◆ Exercise
Pick out all lines with the word "work" from the records that follow.

◆ Exercise materials
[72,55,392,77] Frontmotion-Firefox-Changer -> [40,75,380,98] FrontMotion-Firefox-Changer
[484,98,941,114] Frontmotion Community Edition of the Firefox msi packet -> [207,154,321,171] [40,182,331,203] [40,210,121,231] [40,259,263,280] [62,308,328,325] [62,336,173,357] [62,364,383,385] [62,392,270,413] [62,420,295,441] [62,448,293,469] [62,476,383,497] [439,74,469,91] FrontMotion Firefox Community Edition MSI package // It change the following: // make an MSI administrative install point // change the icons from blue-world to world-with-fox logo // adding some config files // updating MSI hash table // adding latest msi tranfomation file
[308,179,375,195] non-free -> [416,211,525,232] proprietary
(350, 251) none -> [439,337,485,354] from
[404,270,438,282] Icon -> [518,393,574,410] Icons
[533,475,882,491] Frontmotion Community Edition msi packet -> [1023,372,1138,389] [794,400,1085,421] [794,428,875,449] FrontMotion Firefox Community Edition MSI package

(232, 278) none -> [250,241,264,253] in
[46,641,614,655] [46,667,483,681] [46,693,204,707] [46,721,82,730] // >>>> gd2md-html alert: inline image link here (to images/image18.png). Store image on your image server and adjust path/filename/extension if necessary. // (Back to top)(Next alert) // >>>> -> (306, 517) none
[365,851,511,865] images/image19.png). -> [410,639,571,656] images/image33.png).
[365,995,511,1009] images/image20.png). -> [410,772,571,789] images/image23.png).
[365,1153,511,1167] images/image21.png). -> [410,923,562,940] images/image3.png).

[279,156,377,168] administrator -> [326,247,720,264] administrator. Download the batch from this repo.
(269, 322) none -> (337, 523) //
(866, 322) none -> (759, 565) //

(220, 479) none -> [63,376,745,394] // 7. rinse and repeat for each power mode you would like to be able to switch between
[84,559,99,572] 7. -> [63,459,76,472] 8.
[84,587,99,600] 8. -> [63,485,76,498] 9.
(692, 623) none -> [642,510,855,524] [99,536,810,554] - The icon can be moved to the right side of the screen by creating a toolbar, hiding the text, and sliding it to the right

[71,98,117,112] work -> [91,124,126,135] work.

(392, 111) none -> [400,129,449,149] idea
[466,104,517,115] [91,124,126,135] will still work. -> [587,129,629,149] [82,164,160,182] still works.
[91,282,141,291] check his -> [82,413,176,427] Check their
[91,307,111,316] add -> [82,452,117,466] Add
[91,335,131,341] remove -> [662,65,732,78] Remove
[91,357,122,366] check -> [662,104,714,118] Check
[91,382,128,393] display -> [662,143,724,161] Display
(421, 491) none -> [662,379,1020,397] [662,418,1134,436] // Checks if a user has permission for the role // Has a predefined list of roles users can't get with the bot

◆ Written solution
[71,98,117,112] work -> [91,124,126,135] work.
[466,104,517,115] [91,124,126,135] will still work. -> [587,129,629,149] [82,164,160,182] still works.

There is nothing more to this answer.